(INFORMATION GIVEN Opens)

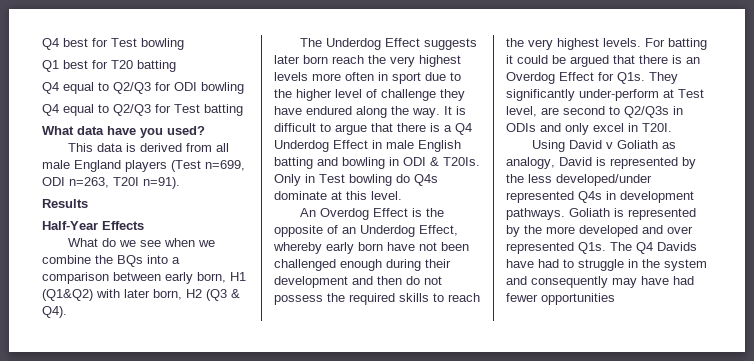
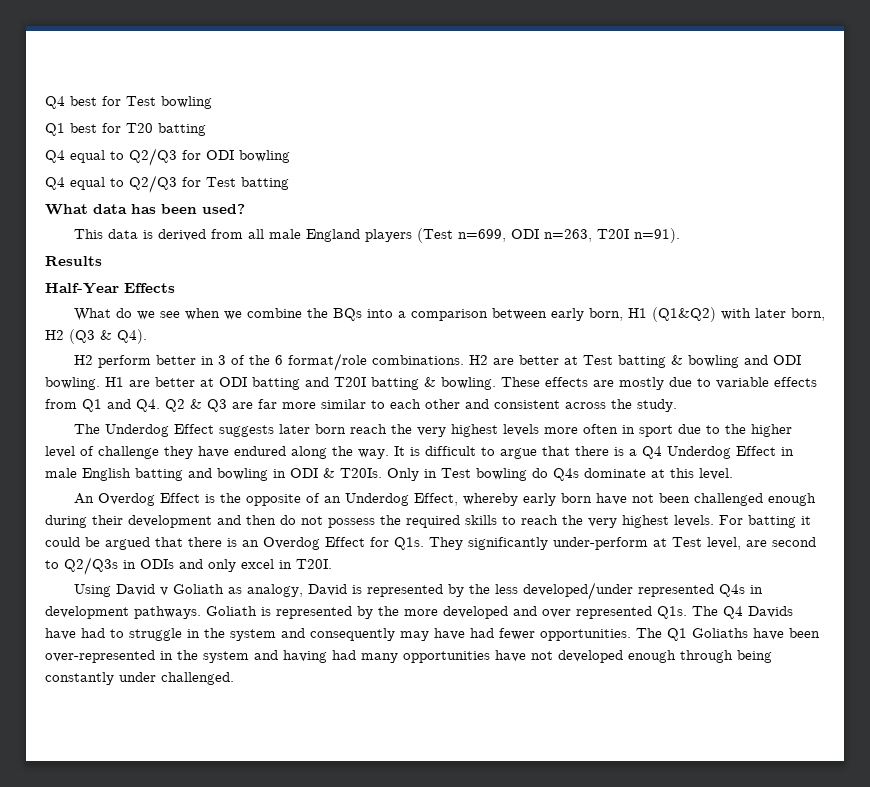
- What data have you used?
+ What data has been used?
+ H2 perform better in 3 of the 6 format/role combinations. H2 are better at Test batting & bowling and ODI bowling. H1 are better at ODI batting and T20I batting & bowling. These effects are mostly due to variable effects from Q1 and Q4. Q2 & Q3 are far more similar to each other and consistent across the study.
- Goliath is represented by the more developed and over represented Q1s. The Q4 Davids have had to struggle in the system and consequently may have had fewer opportunities
+ Goliath is represented by the more developed and over represented Q1s. The Q4 Davids have had to struggle in the system and consequently may have had fewer opportunities. The Q1 Goliaths have been over-represented in the system and having had many opportunities have not developed enough through being constantly under challenged.

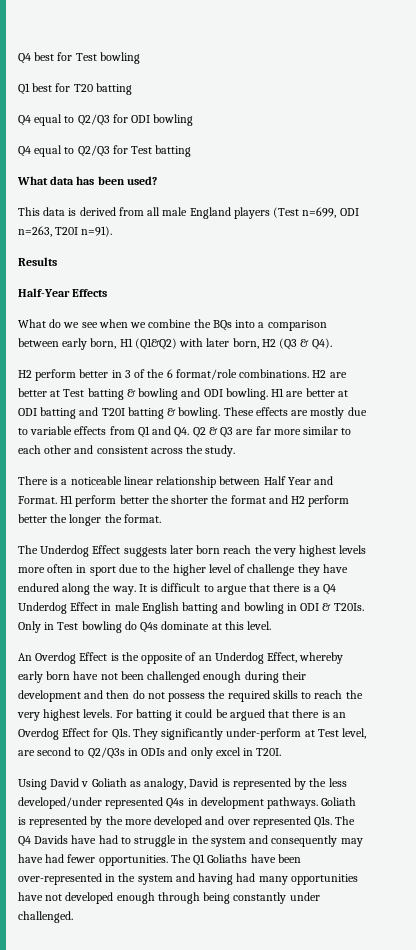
+ There is a noticeable linear relationship between Half Year and Format. H1 perform better the shorter the format and H2 perform better the longer the format.

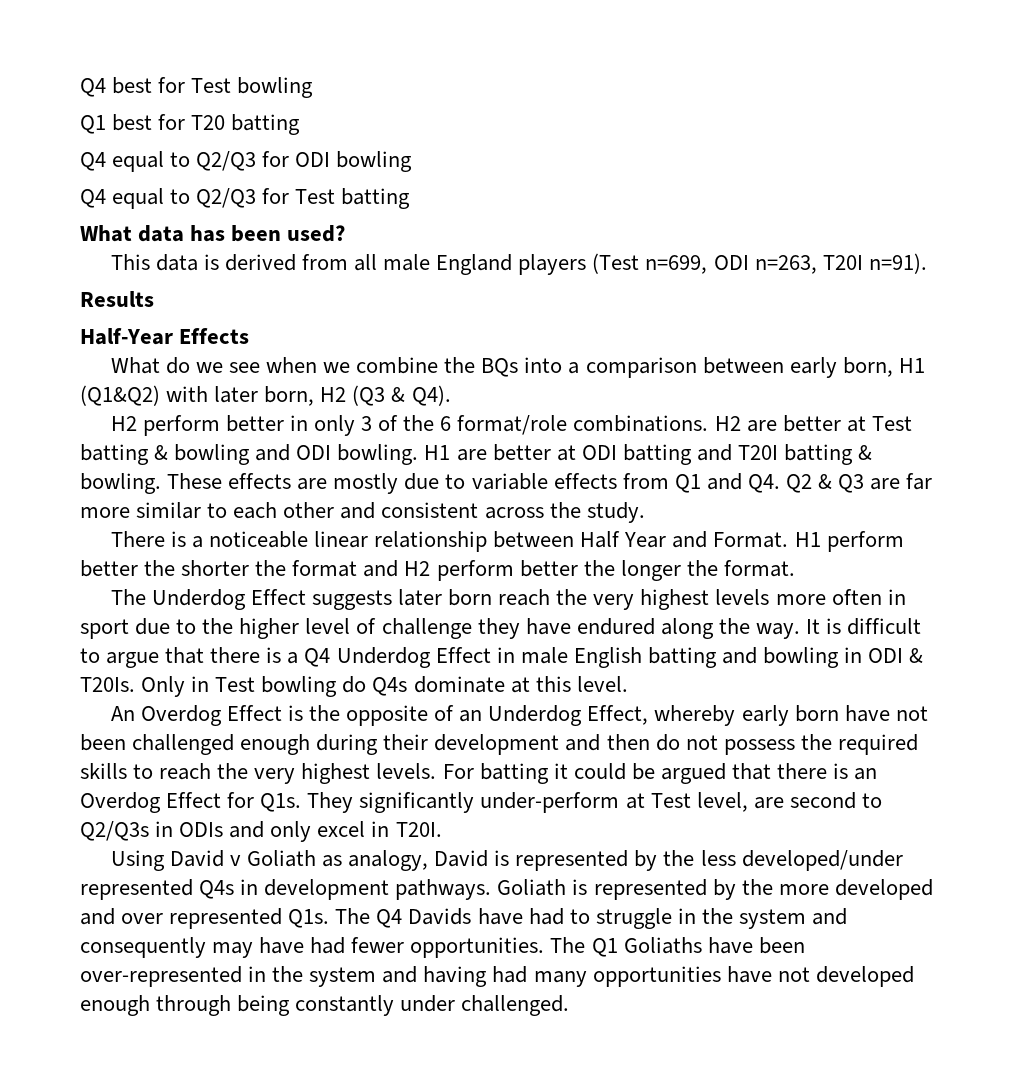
- H2 perform better in 3 of the 6 format/role combinations.
+ H2 perform better in only 3 of the 6 format/role combinations.

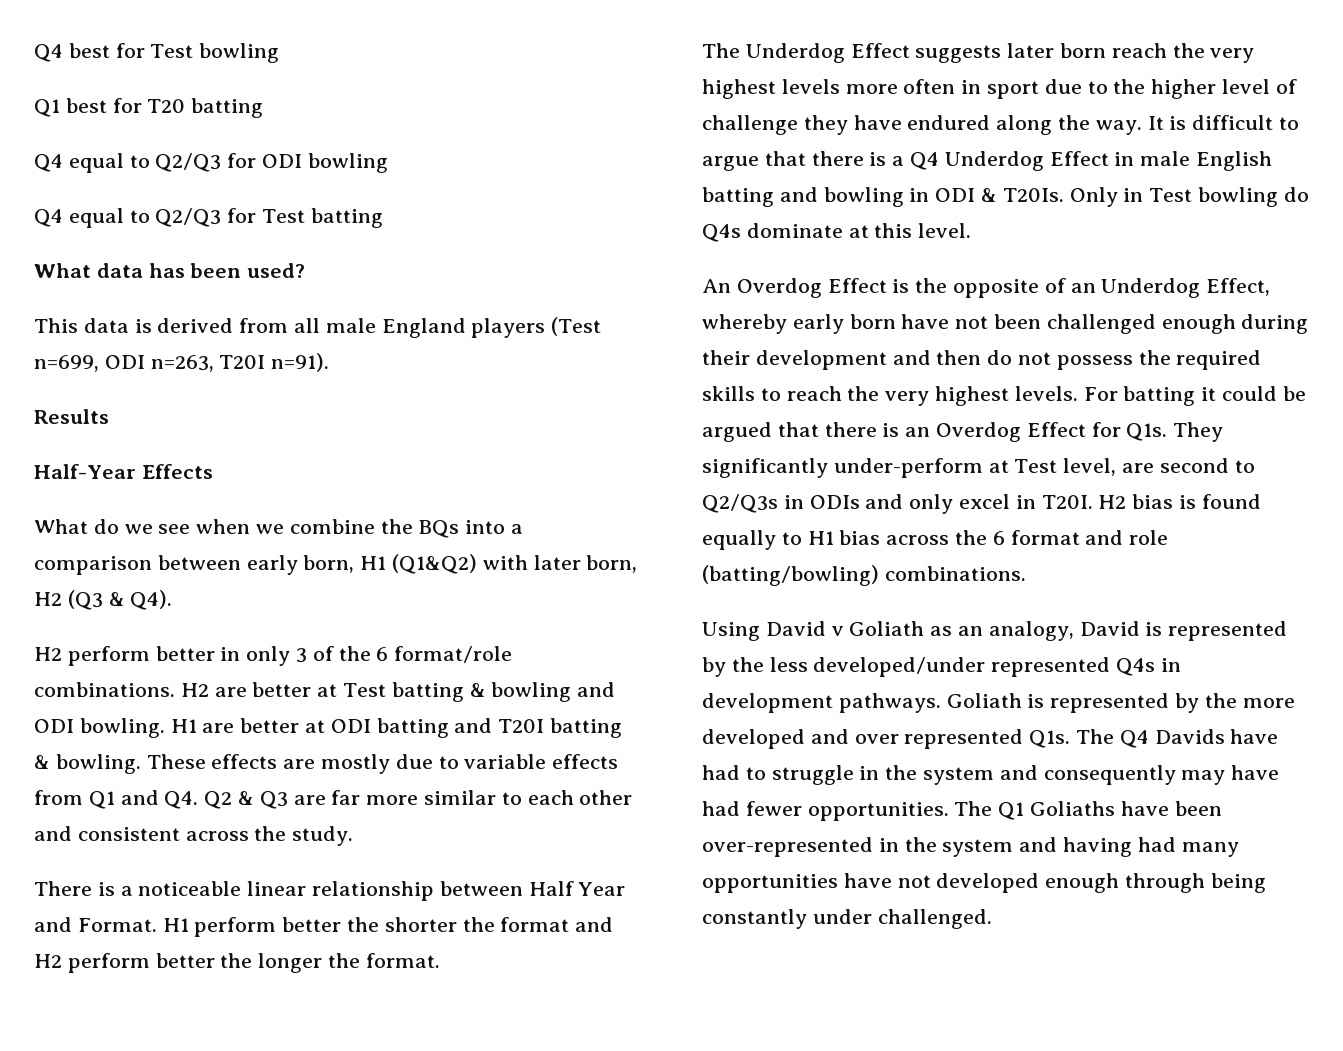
+ H2 bias is found equally to H1 bias across the 6 format and role (batting/bowling) combinations.
- Using David v Goliath as analogy, David is represented by the less developed/under represented Q4s in development pathways.
+ Using David v Goliath as an analogy, David is represented by the less developed/under represented Q4s in development pathways.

(INFORMATION GIVEN Closes)

* _TASK PROMPT_
Of the entries above, repeat exactly the lines from the line with "has been used?" through the line with "constantly under challenged.", both of them included.

* _RESPONSE AREA_
+ What data has been used?
+ H2 perform better in 3 of the 6 format/role combinations. H2 are better at Test batting & bowling and ODI bowling. H1 are better at ODI batting and T20I batting & bowling. These effects are mostly due to variable effects from Q1 and Q4. Q2 & Q3 are far more similar to each other and consistent across the study.
- Goliath is represented by the more developed and over represented Q1s. The Q4 Davids have had to struggle in the system and consequently may have had fewer opportunities
+ Goliath is represented by the more developed and over represented Q1s. The Q4 Davids have had to struggle in the system and consequently may have had fewer opportunities. The Q1 Goliaths have been over-represented in the system and having had many opportunities have not developed enough through being constantly under challenged.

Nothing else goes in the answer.